I realize there’s probably someone reading this right now saying “what the hell is wrong with bad, red wigs and large bug like sunglasses? That’s what I’m wearing.” So don’t get the impression I go around poking fun at random people, but all during dinner he kept taking the wig off like it was a hat and wiping his head down with this napkin, which he had tucked into his collar. His extremely large sunglasses stayed put, but the wig was making him hot. So in a nutshell a secondary character is born.

Watching the world around me and the people who drift in and out of it has always been one of my hobbies as it were, and it’s the stuff that makes my imagination hum. When trying a new genre, all those experiences made the process much easier. Balance of Forces Tourjours Ici was something incredibly fun to write since it’s rather freeing when you don’t have to follow the rules of what really exists in the realm of the known. What would it be like to live when the pyramids still had that new stone smell? Or have to live off the blood of innocents?

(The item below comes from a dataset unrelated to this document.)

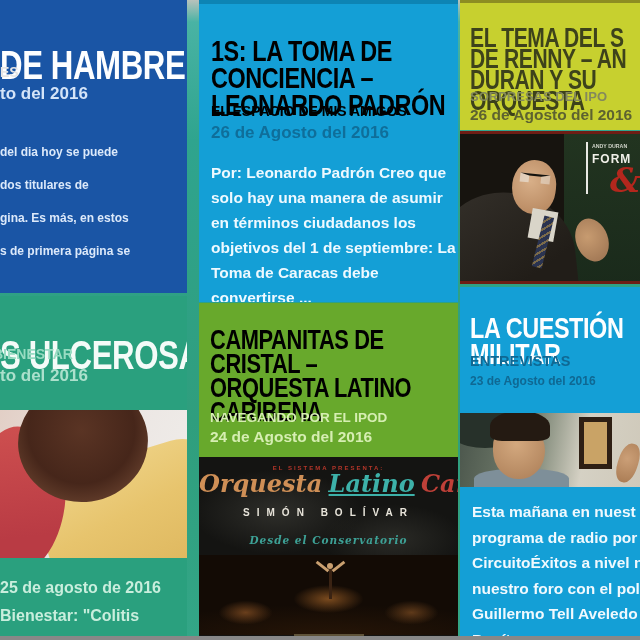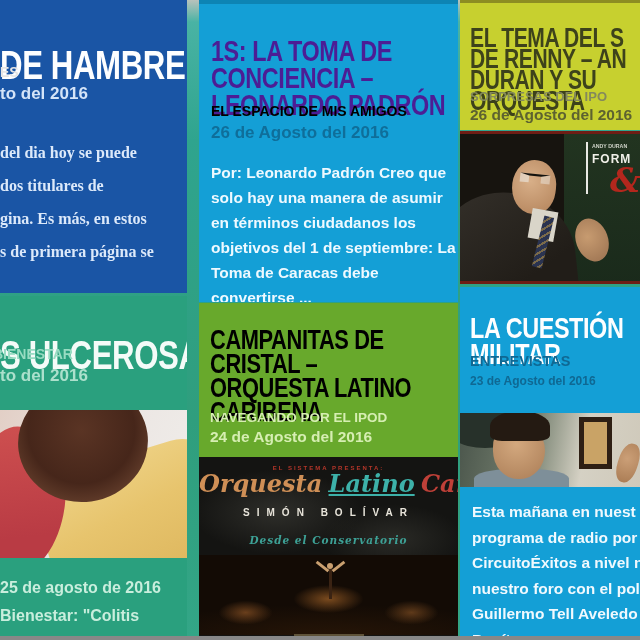"1S: LA TOMA DE" .c-title { color: #4c1d95 -> #000000 }
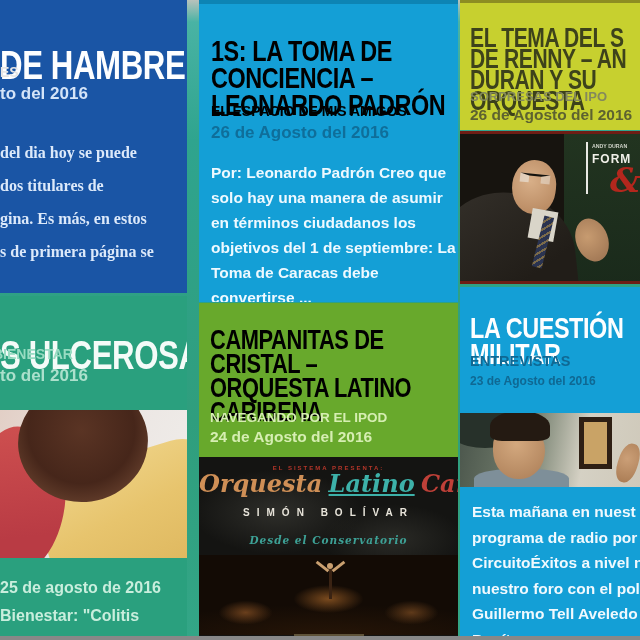"del dia hoy se puede" .a-body { font-family: Liberation Serif, serif -> none; font-size: 16px -> 12px }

When you walk through the French Quarter in New Orleans it’s not such a stretch to imagine the vampires and immortals living on the cusp of society waging battle on the rooftops. It’s a place filled with a history visible in every old brick that makes the city unique, and I can’t help but write about it. This time around it was fun to include some of the true history of New Orleans and blend it with modern day.

I might find inspiration in people having dinner around me, but Balance is also a romance, and for that I find all I have to do is stay closer to home. Kendal might be really old, but hasn’t lost that part of herself that craves someone in her life to share the treasures she’s learned and collected through the centuries. Coming back to a place where she lost so much, she might find just that, but will she?

Balance was my opportunity to feel like a ten year old again. There’s a lot of sword play, vampires, hot women and a wonderful setting. And you never know, there might be a guy named Ed in the next one. He always wears sunglasses at night to hide his true identity, but is foiled every time by his very large belt buckle and red wig that can be spotted three miles away.

Thank you all for the emails and support you’ve given me through the years. A city full of colorful characters is part of the formula, but the other thing that keeps me writing is you the readers’ encouragement. Your wanting more is what makes me type faster.